+++ DATA IN THIS EXERCISE +++

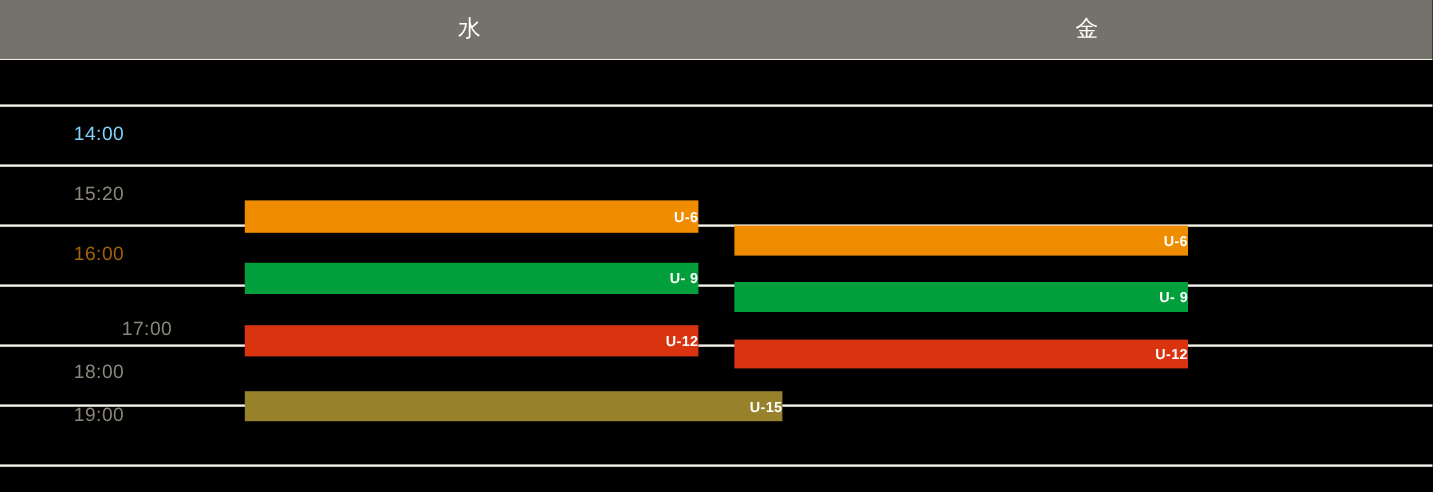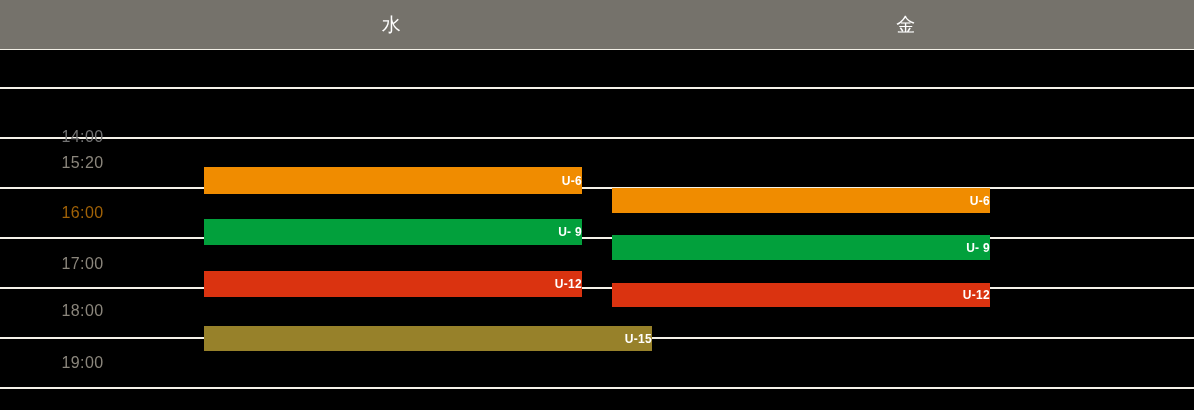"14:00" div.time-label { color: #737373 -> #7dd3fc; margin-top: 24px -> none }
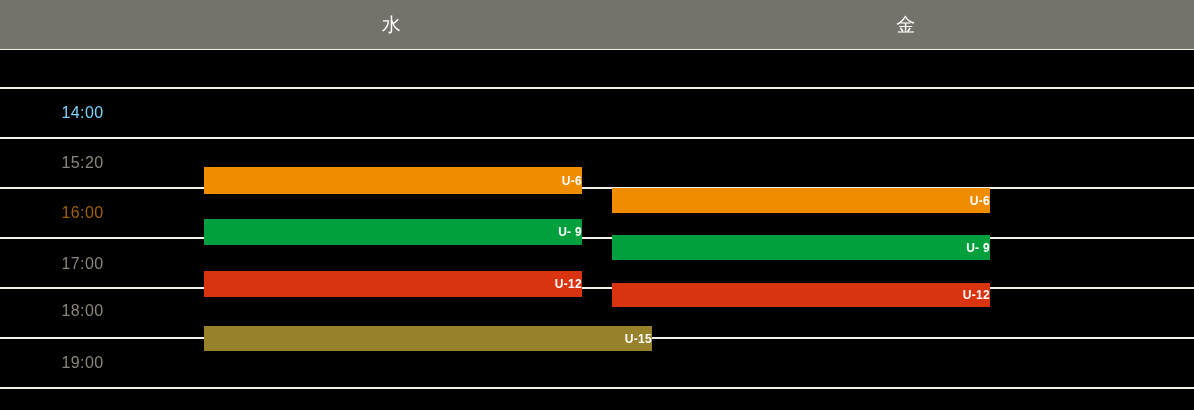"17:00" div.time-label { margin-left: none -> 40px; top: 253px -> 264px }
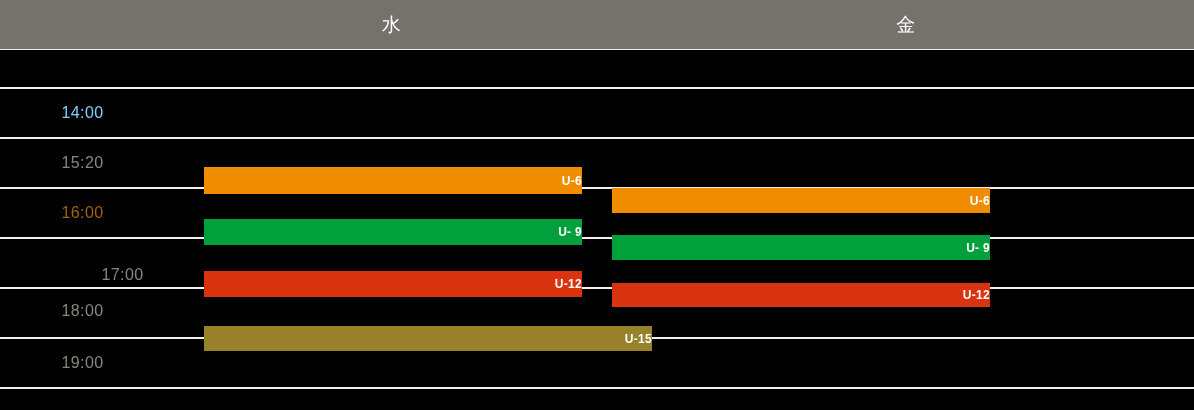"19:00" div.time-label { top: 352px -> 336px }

+++
+++ DATA IN THIS EXERCISE +++

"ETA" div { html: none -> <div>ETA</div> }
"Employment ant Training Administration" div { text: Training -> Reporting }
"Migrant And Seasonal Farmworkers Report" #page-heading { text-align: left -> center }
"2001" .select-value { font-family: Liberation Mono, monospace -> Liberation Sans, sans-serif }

+++

* WHAT YOU SHOULD DO *
Above is a listing; report how many of its lines include the word "text", giving the number only.

* SOLUTION BELOW *
2